- _Work to be completed_
Repeat the listing that follows exactly. Pictures are not part of the copy.
[Start of section]
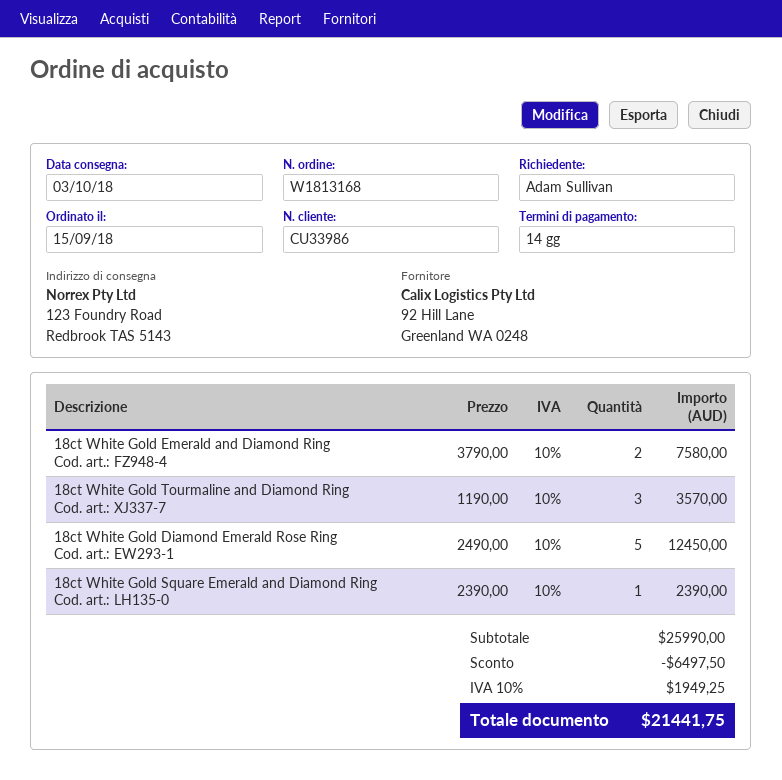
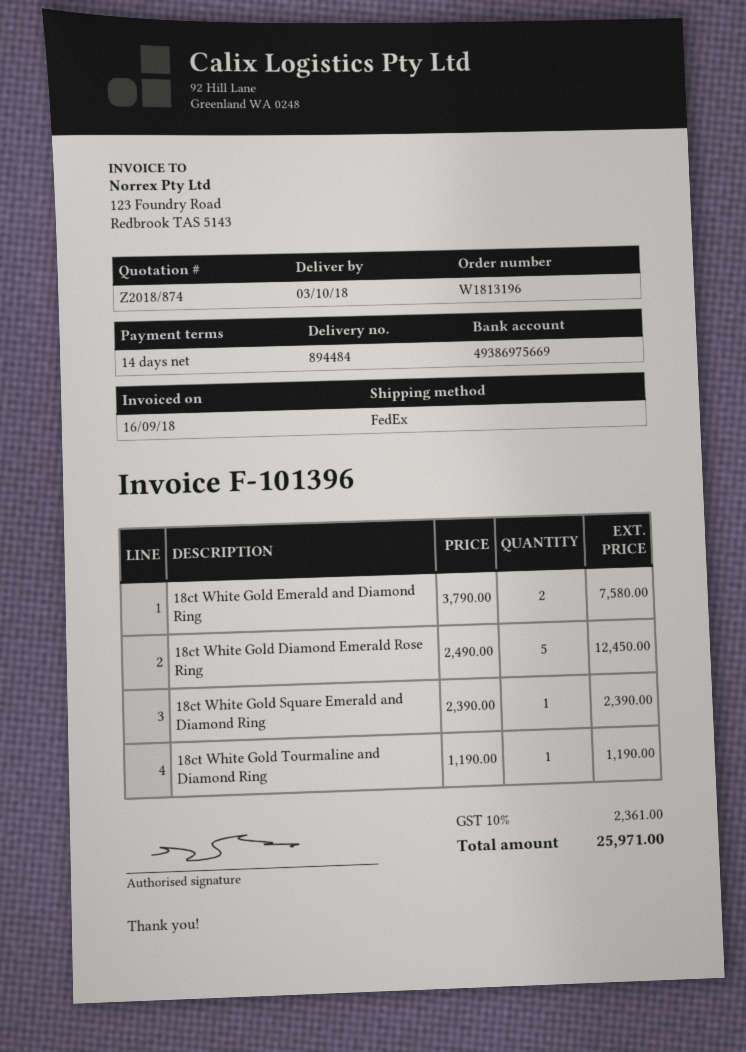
order number: W1813168 -> W1813196
18ct White Gold Tourmaline and Diamond Ring: 3 x 1190.00 = 3570.00 -> 1 x 1190.00 = 1190.00
discount: 6497.50 -> none
tax: 10% = 1949.25 -> 10% = 2361.00
total: 21441.75 -> 25971.00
[End of section]
- _Response for this exercise_
order number: W1813168 -> W1813196
18ct White Gold Tourmaline and Diamond Ring: 3 x 1190.00 = 3570.00 -> 1 x 1190.00 = 1190.00
discount: 6497.50 -> none
tax: 10% = 1949.25 -> 10% = 2361.00
total: 21441.75 -> 25971.00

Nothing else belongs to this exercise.